- Lobby card
- Directed by: Alfred E. Green
- Written by: Screen story and dialogue: Kubec Glasmon John Bright Lucien Hubbard Joseph Jackson
- Produced by: Alfred E. Green (uncredited)
- Starring: Edward G. Robinson James Cagney Evalyn Knapp Margaret Livingston Noel Francis Boris Karloff
- Cinematography: Robert Kurrle
- Edited by: Jack Killifer
- Music by: Leo F. Forbstein
- Production company: Warner Bros. Pictures
- Distributed by: Warner Bros. Pictures
- Release date: July 11, 1931;
- Running time: 81 minutes
- Country: United States
- Language: English

= Smart Money (1931 film) =

1931 film

Smart Money is a 1931 American pre-Code drama film produced and distributed by Warner Bros. Pictures, directed by Alfred E. Green, and starring Edward G. Robinson and James Cagney. It is the only occasion Robinson and Cagney appeared in a film together, despite being the two leading actors, mainly portraying gangsters, at Warner Bros. studios throughout the 1930s. Smart Money was shot after Robinson's signature film Little Caesar had been released and during the filming of Cagney's breakthrough performance in The Public Enemy, which is how Cagney came to play a supporting role.

The supporting cast includes Evalyn Knapp, Margaret Livingston (the "Woman from the City" in F. W. Murnau's 1927 Sunrise: A Song of Two Humans), and an unbilled but prominently featured Boris Karloff, who portrayed the monster in Frankenstein later the same year.

The writing team of Lucien Hubbard and Joseph Jackson were nominated at the 4th Academy Awards in the now defunct Best Story category.

==Plot==
Nick Venizelos, a prosperous small-town barber, provides his customers with gambling in his back room. He is so lucky that one suggests he go to the big city to take on famous gambler named Hickory Short. Not lacking in self-confidence, Nick puts up half of the $10,000 stake himself, while the others raise the rest. He leaves the shop under the supervision of his assistant, Jack, and takes the train into the city.

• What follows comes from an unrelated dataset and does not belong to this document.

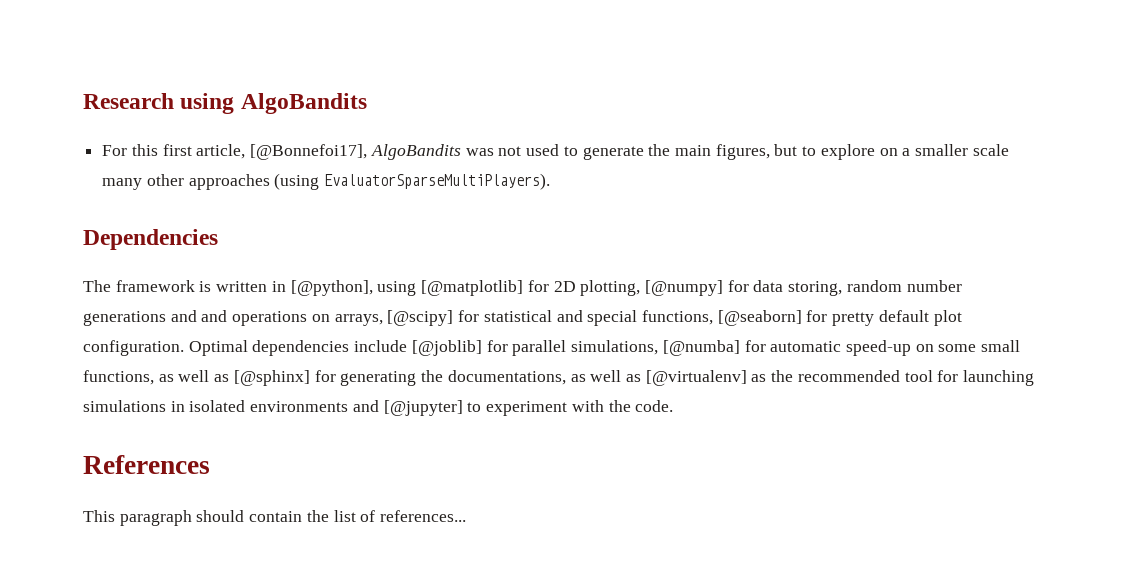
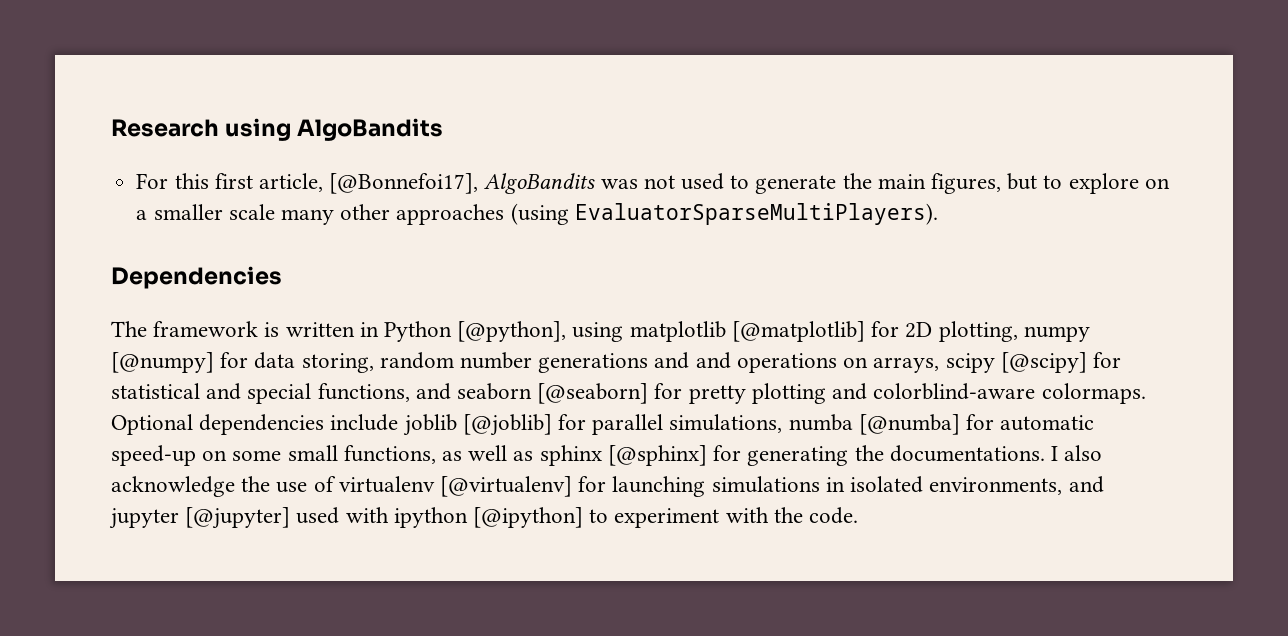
- The framework is written in [@python], using [@matplotlib] for 2D plotting, [@numpy] for data storing, random number generations and and operations on arrays, [@scipy] for statistical and special functions, [@seaborn] for pretty default plot configuration. Optimal dependencies include [@joblib] for parallel simulations, [@numba] for automatic speed-up on some small functions, as well as [@sphinx] for generating the documentations, as well as [@virtualenv] as the recommended tool for launching simulations in isolated environments and [@jupyter] to experiment with the code.
+ The framework is written in Python [@python], using matplotlib [@matplotlib] for 2D plotting, numpy [@numpy] for data storing, random number generations and and operations on arrays, scipy [@scipy] for statistical and special functions, and seaborn [@seaborn] for pretty plotting and colorblind-aware colormaps. Optional dependencies include joblib [@joblib] for parallel simulations, numba [@numba] for automatic speed-up on some small functions, as well as sphinx [@sphinx] for generating the documentations. I also acknowledge the use of virtualenv [@virtualenv] for launching simulations in isolated environments, and jupyter [@jupyter] used with ipython [@ipython] to experiment with the code.
- References
- This paragraph should contain the list of references...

He learns from Marie, the pretty blonde working at the hotel cigar stand, where Hickory is holding his illegal, high-stakes poker game. Nick sits down at the game, but loses all his money. Later, however, he sees a newspaper article reporting that the real Hickory Short has just been released from prison far away in Florida. The man he thought was Hickory is actually conman Sleepy Sam, and Marie is his girlfriend and accomplice. When Nick foolishly tries to get his money back, Sleepy Sam and the other fake poker players beat him up. After he gets out of the hospital, he vows to get revenge.

Nick goes back to barbering and raises another stake. Six months later, he tracks down Sleepy Sam and his gang in another city. He proposes a one-on-one game, each man putting up $50,000 and playing until one man has all the money. Sam accepts. Nick insists on sending out for fresh decks of cards, just to be safe. When Nick wins and tries to leave, the con artists reach for their guns, but Jack and another man burst in with their guns already drawn. Nick then gloats, pointing out that he simply cheated better than Sam by using shaved cards.

Nick becomes very successful. He finally gets to play the real Hickory Short; a Walter Winchell column reports the rumor that Nick beat Hickory to the tune of $300,000. Nick becomes the king of illegal gambling in the city, with Jack as his right-hand man.

However, he still has a weakness for women, particularly blondes. As they are driving by, they are stopped and asked to take a young woman who has been fished half drowned out of the river to the hospital. Irene revives during the ride, but Nick insists she stay at his mansion until she is fully recovered, over the very suspicious Jack's protests. Eventually, she is so touched by Nick's kindness, she confesses she is fleeing from a charge of blackmail, but he is unconcerned.

Nick is so brazen that public outrage puts pressure on District Attorney Black, who is up for re-election soon. He has Irene picked up. Black threatens to prosecute her unless she cooperates in incriminating Nick, but she refuses at first. Finally, he gets her to agree to put a racing form in Nick's coat, which will be enough to put Nick in jail for a month. Jack finds out, but when he tries to warn his friend, Nick becomes furious and knocks him to the floor. The police raid the illegal casino, and Black arrests Nick. Then they discover that Jack is dead. Aghast, Irene begs Nick for forgiveness, which he generously gives. He is sentenced to ten years. As he is boarding the train to go to prison, he offers to bet that he will be out in five.

== Home media ==
Smart Money was released on DVD by Warner Home Video in 2008, and featured an audio commentary by Alain Silver & James Ursini.